### DATASET EXCERPTS

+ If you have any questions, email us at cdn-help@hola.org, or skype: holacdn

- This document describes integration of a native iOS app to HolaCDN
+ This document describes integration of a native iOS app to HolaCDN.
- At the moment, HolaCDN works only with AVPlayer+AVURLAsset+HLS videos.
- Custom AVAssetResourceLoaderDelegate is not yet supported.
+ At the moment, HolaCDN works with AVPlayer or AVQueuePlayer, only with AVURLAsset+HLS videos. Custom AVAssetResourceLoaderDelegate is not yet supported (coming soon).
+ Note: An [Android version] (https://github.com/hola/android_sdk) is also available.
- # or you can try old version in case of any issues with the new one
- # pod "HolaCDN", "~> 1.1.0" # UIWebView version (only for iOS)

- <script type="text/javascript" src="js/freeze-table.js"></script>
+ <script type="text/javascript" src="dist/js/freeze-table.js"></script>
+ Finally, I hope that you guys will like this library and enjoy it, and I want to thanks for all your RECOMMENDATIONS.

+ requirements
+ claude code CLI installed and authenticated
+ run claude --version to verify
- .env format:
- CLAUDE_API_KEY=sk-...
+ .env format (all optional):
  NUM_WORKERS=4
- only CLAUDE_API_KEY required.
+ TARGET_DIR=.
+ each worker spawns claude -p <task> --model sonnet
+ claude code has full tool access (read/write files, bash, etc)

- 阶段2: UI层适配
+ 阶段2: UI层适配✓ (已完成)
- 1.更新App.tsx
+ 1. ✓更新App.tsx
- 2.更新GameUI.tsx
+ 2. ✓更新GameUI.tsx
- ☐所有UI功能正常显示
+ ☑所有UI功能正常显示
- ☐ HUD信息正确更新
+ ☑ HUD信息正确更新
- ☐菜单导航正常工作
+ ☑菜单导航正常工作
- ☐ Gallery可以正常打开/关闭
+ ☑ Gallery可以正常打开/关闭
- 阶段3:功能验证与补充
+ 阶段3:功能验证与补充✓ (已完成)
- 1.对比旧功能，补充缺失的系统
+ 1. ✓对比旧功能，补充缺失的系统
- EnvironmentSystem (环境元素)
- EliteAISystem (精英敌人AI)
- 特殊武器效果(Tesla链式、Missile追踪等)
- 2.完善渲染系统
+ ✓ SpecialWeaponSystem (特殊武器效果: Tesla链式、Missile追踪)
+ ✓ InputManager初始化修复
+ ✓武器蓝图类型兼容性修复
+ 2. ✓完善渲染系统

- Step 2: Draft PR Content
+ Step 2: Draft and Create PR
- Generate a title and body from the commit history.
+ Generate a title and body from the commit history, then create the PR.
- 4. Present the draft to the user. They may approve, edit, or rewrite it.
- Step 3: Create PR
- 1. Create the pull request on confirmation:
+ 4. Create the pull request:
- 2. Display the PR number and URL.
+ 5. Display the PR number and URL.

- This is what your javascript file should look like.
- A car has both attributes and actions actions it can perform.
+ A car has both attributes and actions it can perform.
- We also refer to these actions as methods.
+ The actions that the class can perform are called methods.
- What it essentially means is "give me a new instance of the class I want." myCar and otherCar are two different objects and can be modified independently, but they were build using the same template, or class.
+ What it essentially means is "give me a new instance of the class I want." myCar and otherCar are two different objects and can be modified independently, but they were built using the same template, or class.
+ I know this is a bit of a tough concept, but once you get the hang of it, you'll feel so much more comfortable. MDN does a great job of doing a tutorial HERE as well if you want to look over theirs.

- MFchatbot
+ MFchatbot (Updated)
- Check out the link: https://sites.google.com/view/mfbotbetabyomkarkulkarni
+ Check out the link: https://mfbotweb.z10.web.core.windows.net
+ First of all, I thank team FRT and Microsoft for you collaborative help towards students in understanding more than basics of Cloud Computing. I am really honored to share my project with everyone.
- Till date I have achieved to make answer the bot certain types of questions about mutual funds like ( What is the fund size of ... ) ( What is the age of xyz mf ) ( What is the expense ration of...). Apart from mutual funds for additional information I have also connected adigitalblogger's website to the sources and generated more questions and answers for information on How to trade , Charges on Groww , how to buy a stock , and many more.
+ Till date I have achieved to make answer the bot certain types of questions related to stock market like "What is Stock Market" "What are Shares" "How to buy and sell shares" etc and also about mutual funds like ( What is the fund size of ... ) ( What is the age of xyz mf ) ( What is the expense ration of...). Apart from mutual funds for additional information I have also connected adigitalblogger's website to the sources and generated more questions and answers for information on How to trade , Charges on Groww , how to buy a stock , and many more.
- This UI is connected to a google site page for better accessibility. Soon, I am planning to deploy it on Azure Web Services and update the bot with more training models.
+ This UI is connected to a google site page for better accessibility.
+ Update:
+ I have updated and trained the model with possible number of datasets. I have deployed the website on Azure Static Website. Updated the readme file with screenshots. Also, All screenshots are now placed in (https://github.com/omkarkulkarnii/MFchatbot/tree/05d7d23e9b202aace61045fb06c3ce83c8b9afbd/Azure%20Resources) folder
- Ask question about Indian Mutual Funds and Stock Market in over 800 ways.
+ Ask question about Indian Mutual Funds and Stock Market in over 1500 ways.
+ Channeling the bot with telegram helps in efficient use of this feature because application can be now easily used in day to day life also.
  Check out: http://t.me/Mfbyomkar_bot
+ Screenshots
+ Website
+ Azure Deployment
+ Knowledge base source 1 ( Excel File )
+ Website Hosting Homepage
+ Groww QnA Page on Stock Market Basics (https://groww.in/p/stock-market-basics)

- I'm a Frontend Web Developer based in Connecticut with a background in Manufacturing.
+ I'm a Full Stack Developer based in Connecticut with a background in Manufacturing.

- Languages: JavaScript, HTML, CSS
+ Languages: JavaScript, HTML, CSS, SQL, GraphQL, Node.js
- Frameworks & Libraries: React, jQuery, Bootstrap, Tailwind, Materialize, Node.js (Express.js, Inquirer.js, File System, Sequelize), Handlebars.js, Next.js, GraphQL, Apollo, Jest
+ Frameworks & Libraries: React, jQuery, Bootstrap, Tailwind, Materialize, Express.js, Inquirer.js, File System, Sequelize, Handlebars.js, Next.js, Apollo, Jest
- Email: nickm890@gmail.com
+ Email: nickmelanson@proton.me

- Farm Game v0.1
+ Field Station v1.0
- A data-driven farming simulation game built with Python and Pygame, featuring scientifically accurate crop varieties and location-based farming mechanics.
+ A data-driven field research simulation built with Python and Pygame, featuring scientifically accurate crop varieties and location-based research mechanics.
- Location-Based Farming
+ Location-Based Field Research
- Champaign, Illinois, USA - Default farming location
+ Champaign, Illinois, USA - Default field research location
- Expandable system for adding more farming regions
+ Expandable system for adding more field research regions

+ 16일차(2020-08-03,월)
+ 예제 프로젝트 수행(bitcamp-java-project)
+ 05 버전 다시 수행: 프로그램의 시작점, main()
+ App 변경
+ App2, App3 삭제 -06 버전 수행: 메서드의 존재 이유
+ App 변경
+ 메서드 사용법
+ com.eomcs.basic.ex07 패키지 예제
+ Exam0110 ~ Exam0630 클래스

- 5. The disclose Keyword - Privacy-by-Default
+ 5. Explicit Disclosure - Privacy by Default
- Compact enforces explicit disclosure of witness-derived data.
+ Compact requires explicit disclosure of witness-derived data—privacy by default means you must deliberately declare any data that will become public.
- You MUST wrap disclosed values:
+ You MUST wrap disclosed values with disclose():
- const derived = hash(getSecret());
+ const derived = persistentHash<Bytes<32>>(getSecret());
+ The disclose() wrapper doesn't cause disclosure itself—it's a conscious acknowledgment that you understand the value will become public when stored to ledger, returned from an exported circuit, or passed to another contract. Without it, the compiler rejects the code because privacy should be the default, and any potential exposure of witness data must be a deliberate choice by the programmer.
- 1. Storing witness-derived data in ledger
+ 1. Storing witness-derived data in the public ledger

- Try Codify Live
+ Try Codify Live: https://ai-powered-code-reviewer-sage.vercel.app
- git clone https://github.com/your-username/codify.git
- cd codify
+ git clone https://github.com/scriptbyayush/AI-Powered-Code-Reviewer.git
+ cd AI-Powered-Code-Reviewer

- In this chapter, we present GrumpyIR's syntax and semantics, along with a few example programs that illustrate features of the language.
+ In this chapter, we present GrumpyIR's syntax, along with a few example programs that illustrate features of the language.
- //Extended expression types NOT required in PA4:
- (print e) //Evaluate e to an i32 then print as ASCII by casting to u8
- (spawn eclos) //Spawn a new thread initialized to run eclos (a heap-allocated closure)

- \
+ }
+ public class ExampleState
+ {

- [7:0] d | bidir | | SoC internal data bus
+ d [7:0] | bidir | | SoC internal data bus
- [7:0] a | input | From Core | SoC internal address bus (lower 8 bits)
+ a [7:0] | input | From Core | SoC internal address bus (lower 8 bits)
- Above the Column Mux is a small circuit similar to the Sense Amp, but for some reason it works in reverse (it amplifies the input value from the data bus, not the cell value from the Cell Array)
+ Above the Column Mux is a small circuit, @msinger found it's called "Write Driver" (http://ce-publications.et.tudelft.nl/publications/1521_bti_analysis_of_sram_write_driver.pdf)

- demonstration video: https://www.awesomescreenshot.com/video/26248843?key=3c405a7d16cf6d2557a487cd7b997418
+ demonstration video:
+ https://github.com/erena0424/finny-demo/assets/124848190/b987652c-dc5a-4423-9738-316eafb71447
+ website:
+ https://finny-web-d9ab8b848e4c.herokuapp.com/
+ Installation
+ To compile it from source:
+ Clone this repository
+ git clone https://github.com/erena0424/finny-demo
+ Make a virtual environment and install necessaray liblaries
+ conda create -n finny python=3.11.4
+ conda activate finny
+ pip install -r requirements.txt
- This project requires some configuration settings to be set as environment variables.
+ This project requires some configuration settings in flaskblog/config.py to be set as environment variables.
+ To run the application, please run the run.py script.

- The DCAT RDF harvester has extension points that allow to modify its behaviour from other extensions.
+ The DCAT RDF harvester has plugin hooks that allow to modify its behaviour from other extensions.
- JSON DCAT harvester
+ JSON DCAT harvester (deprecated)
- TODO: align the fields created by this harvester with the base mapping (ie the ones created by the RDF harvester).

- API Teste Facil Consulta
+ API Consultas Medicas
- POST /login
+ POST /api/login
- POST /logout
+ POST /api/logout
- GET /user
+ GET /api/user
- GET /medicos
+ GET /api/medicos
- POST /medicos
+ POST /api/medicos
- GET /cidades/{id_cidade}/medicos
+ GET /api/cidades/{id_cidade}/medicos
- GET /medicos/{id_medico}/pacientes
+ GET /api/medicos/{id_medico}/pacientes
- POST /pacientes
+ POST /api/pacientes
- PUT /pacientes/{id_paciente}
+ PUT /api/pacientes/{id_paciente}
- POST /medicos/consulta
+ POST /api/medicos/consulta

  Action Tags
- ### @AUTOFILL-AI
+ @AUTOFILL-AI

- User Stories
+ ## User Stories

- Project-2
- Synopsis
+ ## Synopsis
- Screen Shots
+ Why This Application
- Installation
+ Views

######

■ WORK ITEM:
Search the entries above for "address". Return every line that has it.

■ THE ANSWER:
- [7:0] a | input | From Core | SoC internal address bus (lower 8 bits)
+ a [7:0] | input | From Core | SoC internal address bus (lower 8 bits)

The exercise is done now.